Information:
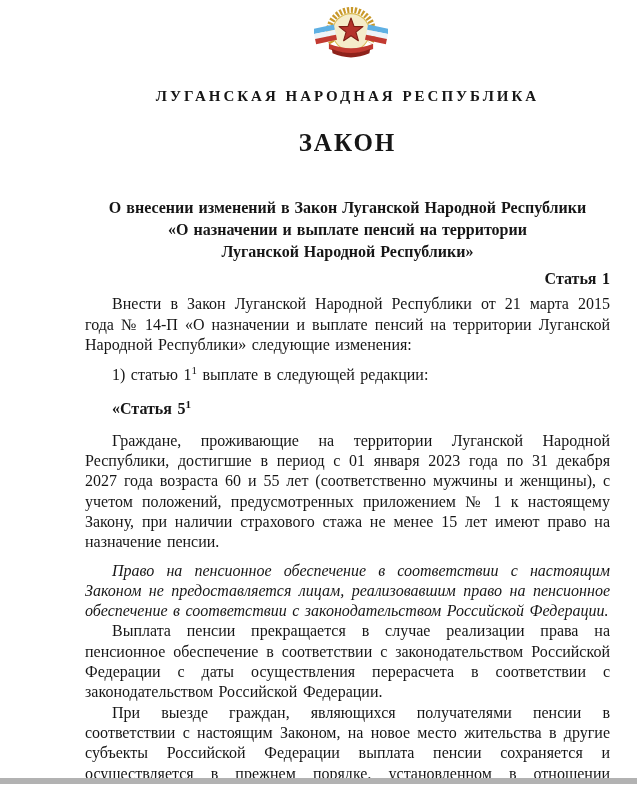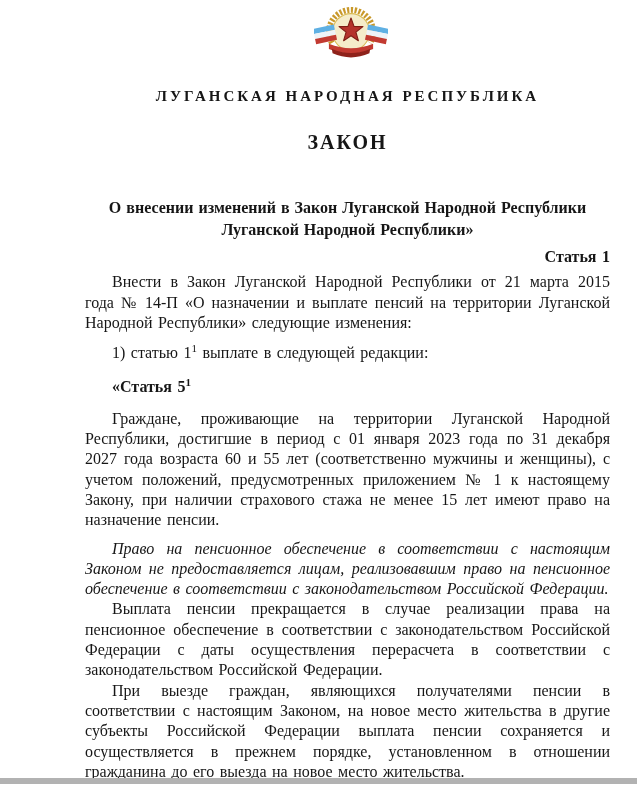--- a/index.html
+++ b/index.html
@@ -35,21 +35,21 @@
     text-align: center;
     font-size: 15px;
     font-weight: bold;
     letter-spacing: 3px;
     line-height: 19px;
     white-space: nowrap;
   }
   .doctype {
     margin-top: 22px;
     text-align: center;
-    font-size: 20px;
+    font-size: 25px;
     font-weight: bold;
     letter-spacing: 2px;
     line-height: 29px;
   }
   .law-title {
     margin-top: 40px;
     text-align: center;
     font-size: 16px;
     font-weight: bold;
     line-height: 22px;
@@ -121,20 +121,21 @@
         <path d="M24,61 Q50,72 76,61 L75,67 Q50,78 25,67 Z" fill="#8e221b"></path>
       </svg>
     </div>
 
     <div class="republic">ЛУГАНСКАЯ НАРОДНАЯ РЕСПУБЛИКА</div>
 
     <div class="doctype">ЗАКОН</div>
 
     <div class="law-title">
       <div>О внесении изменений в Закон Луганской Народной Республики</div>
+      <div>«О назначении и выплате пенсий на территории</div>
       <div>Луганской Народной Республики»</div>
     </div>
 
     <div class="body-text">
       <p class="article-head">Статья 1</p>
 
       <p class="para p-intro">Внести в Закон Луганской Народной Республики от 21 марта 2015 года № 14-П «О назначении и выплате пенсий на территории Луганской Народной Республики» следующие изменения:</p>
 
       <p class="para item-1"><span>1) статью 1</span><sup>1</sup><span> выплате в следующей редакции:</span></p>
 

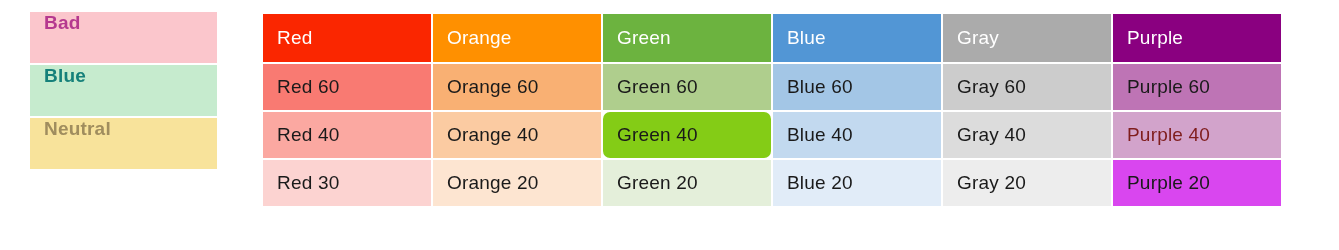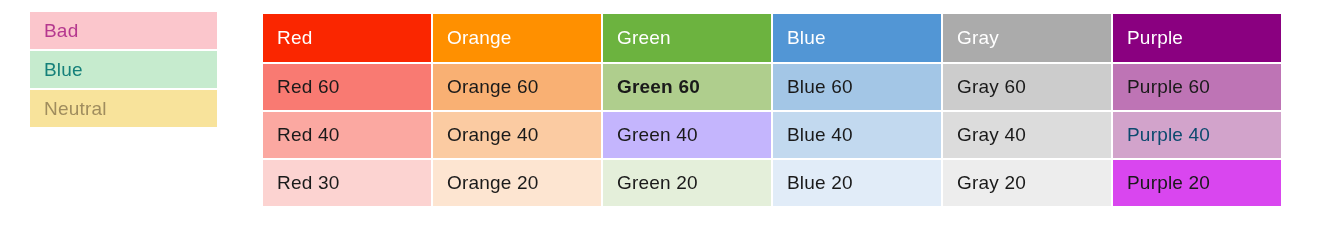--- a/index.html
+++ b/index.html
@@ -22,28 +22,28 @@
   }
 
   
   #legend {
     position: absolute;
     left: 30px;
     top: 12px;
     width: 187px;
   }
   .legend-row {
-    height: 37px;
+    height: 51px;
     display: flex;
-    align-items: center;
     padding-left: 14px;
     box-sizing: border-box;
     font-size: 19px;
     letter-spacing: 0.2px;
     margin-bottom: 2px;
+    font-weight: bold;
   }
   .legend-row:last-child { margin-bottom: 0; }
 
   
   #palette {
     position: absolute;
     left: 261px;
     top: 12px;
     border-collapse: separate;
     border-spacing: 2px 2px;
@@ -92,32 +92,32 @@
         <td style="background-color: rgb(108, 179, 63); color: rgb(255, 255, 255);">Green</td>
         <td style="background-color: rgb(82, 150, 213); color: rgb(255, 255, 255);">Blue</td>
         <td style="background-color: rgb(171, 171, 171); color: rgb(255, 255, 255);">Gray</td>
         <td style="background-color: rgb(138, 0, 128); color: rgb(255, 255, 255);">Purple</td>
       </tr>
     </thead>
     <tbody>
       <tr class="tint-row">
         <td style="background-color: rgb(249, 122, 114); color: rgb(26, 26, 26);">Red 60</td>
         <td style="background-color: rgb(249, 176, 115); color: rgb(26, 26, 26);">Orange 60</td>
-        <td style="background-color: rgb(175, 206, 141); color: rgb(26, 26, 26); font-weight: bold;">Green 60</td>
+        <td style="background-color: rgb(175, 206, 141); color: rgb(26, 26, 26);">Green 60</td>
         <td style="background-color: rgb(163, 198, 230); color: rgb(26, 26, 26);">Blue 60</td>
         <td style="background-color: rgb(204, 204, 204); color: rgb(26, 26, 26);">Gray 60</td>
         <td style="background-color: rgb(190, 116, 181); color: rgb(26, 26, 26);">Purple 60</td>
       </tr>
       <tr class="tint-row">
         <td style="background-color: rgb(251, 168, 161); color: rgb(26, 26, 26);">Red 40</td>
         <td style="background-color: rgb(251, 203, 162); color: rgb(26, 26, 26);">Orange 40</td>
-        <td style="background-color: #c4b5fd; color: rgb(26, 26, 26);">Green 40</td>
+        <td style="background-color: #84cc16; color: rgb(26, 26, 26); border-radius: 7px;">Green 40</td>
         <td style="background-color: rgb(194, 217, 239); color: rgb(26, 26, 26);">Blue 40</td>
         <td style="background-color: rgb(220, 220, 220); color: rgb(26, 26, 26);">Gray 40</td>
-        <td style="background-color: rgb(210, 163, 203); color: #0c4a6e;">Purple 40</td>
+        <td style="background-color: rgb(210, 163, 203); color: #7f1d1d;">Purple 40</td>
       </tr>
       <tr class="tint-row">
         <td style="background-color: rgb(252, 211, 209); color: rgb(26, 26, 26);">Red 30</td>
         <td style="background-color: rgb(253, 229, 209); color: rgb(26, 26, 26);">Orange 20</td>
         <td style="background-color: rgb(228, 239, 218); color: rgb(26, 26, 26);">Green 20</td>
         <td style="background-color: rgb(225, 236, 248); color: rgb(26, 26, 26);">Blue 20</td>
         <td style="background-color: rgb(237, 237, 237); color: rgb(26, 26, 26); margin-top: 12px;">Gray 20</td>
         <td style="background-color: #d946ef; color: rgb(26, 26, 26);">Purple 20</td>
       </tr>
     </tbody>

About this exercise: Repeat the records above word for word, keeping no pictures in the copy.

Output of the exercise:
--- a/index.html
+++ b/index.html
@@ -35,21 +35,21 @@
     text-align: center;
     font-size: 15px;
     font-weight: bold;
     letter-spacing: 3px;
     line-height: 19px;
     white-space: nowrap;
   }
   .doctype {
     margin-top: 22px;
     text-align: center;
-    font-size: 20px;
+    font-size: 25px;
     font-weight: bold;
     letter-spacing: 2px;
     line-height: 29px;
   }
   .law-title {
     margin-top: 40px;
     text-align: center;
     font-size: 16px;
     font-weight: bold;
     line-height: 22px;
@@ -121,20 +121,21 @@
         <path d="M24,61 Q50,72 76,61 L75,67 Q50,78 25,67 Z" fill="#8e221b"></path>
       </svg>
     </div>
 
     <div class="republic">ЛУГАНСКАЯ НАРОДНАЯ РЕСПУБЛИКА</div>
 
     <div class="doctype">ЗАКОН</div>
 
     <div class="law-title">
       <div>О внесении изменений в Закон Луганской Народной Республики</div>
+      <div>«О назначении и выплате пенсий на территории</div>
       <div>Луганской Народной Республики»</div>
     </div>
 
     <div class="body-text">
       <p class="article-head">Статья 1</p>
 
       <p class="para p-intro">Внести в Закон Луганской Народной Республики от 21 марта 2015 года № 14-П «О назначении и выплате пенсий на территории Луганской Народной Республики» следующие изменения:</p>
 
       <p class="para item-1"><span>1) статью 1</span><sup>1</sup><span> выплате в следующей редакции:</span></p>
 

--- a/index.html
+++ b/index.html
@@ -22,28 +22,28 @@
   }
 
   
   #legend {
     position: absolute;
     left: 30px;
     top: 12px;
     width: 187px;
   }
   .legend-row {
-    height: 37px;
+    height: 51px;
     display: flex;
-    align-items: center;
     padding-left: 14px;
     box-sizing: border-box;
     font-size: 19px;
     letter-spacing: 0.2px;
     margin-bottom: 2px;
+    font-weight: bold;
   }
   .legend-row:last-child { margin-bottom: 0; }
 
   
   #palette {
     position: absolute;
     left: 261px;
     top: 12px;
     border-collapse: separate;
     border-spacing: 2px 2px;
@@ -92,32 +92,32 @@
         <td style="background-color: rgb(108, 179, 63); color: rgb(255, 255, 255);">Green</td>
         <td style="background-color: rgb(82, 150, 213); color: rgb(255, 255, 255);">Blue</td>
         <td style="background-color: rgb(171, 171, 171); color: rgb(255, 255, 255);">Gray</td>
         <td style="background-color: rgb(138, 0, 128); color: rgb(255, 255, 255);">Purple</td>
       </tr>
     </thead>
     <tbody>
       <tr class="tint-row">
         <td style="background-color: rgb(249, 122, 114); color: rgb(26, 26, 26);">Red 60</td>
         <td style="background-color: rgb(249, 176, 115); color: rgb(26, 26, 26);">Orange 60</td>
-        <td style="background-color: rgb(175, 206, 141); color: rgb(26, 26, 26); font-weight: bold;">Green 60</td>
+        <td style="background-color: rgb(175, 206, 141); color: rgb(26, 26, 26);">Green 60</td>
         <td style="background-color: rgb(163, 198, 230); color: rgb(26, 26, 26);">Blue 60</td>
         <td style="background-color: rgb(204, 204, 204); color: rgb(26, 26, 26);">Gray 60</td>
         <td style="background-color: rgb(190, 116, 181); color: rgb(26, 26, 26);">Purple 60</td>
       </tr>
       <tr class="tint-row">
         <td style="background-color: rgb(251, 168, 161); color: rgb(26, 26, 26);">Red 40</td>
         <td style="background-color: rgb(251, 203, 162); color: rgb(26, 26, 26);">Orange 40</td>
-        <td style="background-color: #c4b5fd; color: rgb(26, 26, 26);">Green 40</td>
+        <td style="background-color: #84cc16; color: rgb(26, 26, 26); border-radius: 7px;">Green 40</td>
         <td style="background-color: rgb(194, 217, 239); color: rgb(26, 26, 26);">Blue 40</td>
         <td style="background-color: rgb(220, 220, 220); color: rgb(26, 26, 26);">Gray 40</td>
-        <td style="background-color: rgb(210, 163, 203); color: #0c4a6e;">Purple 40</td>
+        <td style="background-color: rgb(210, 163, 203); color: #7f1d1d;">Purple 40</td>
       </tr>
       <tr class="tint-row">
         <td style="background-color: rgb(252, 211, 209); color: rgb(26, 26, 26);">Red 30</td>
         <td style="background-color: rgb(253, 229, 209); color: rgb(26, 26, 26);">Orange 20</td>
         <td style="background-color: rgb(228, 239, 218); color: rgb(26, 26, 26);">Green 20</td>
         <td style="background-color: rgb(225, 236, 248); color: rgb(26, 26, 26);">Blue 20</td>
         <td style="background-color: rgb(237, 237, 237); color: rgb(26, 26, 26); margin-top: 12px;">Gray 20</td>
         <td style="background-color: #d946ef; color: rgb(26, 26, 26);">Purple 20</td>
       </tr>
     </tbody>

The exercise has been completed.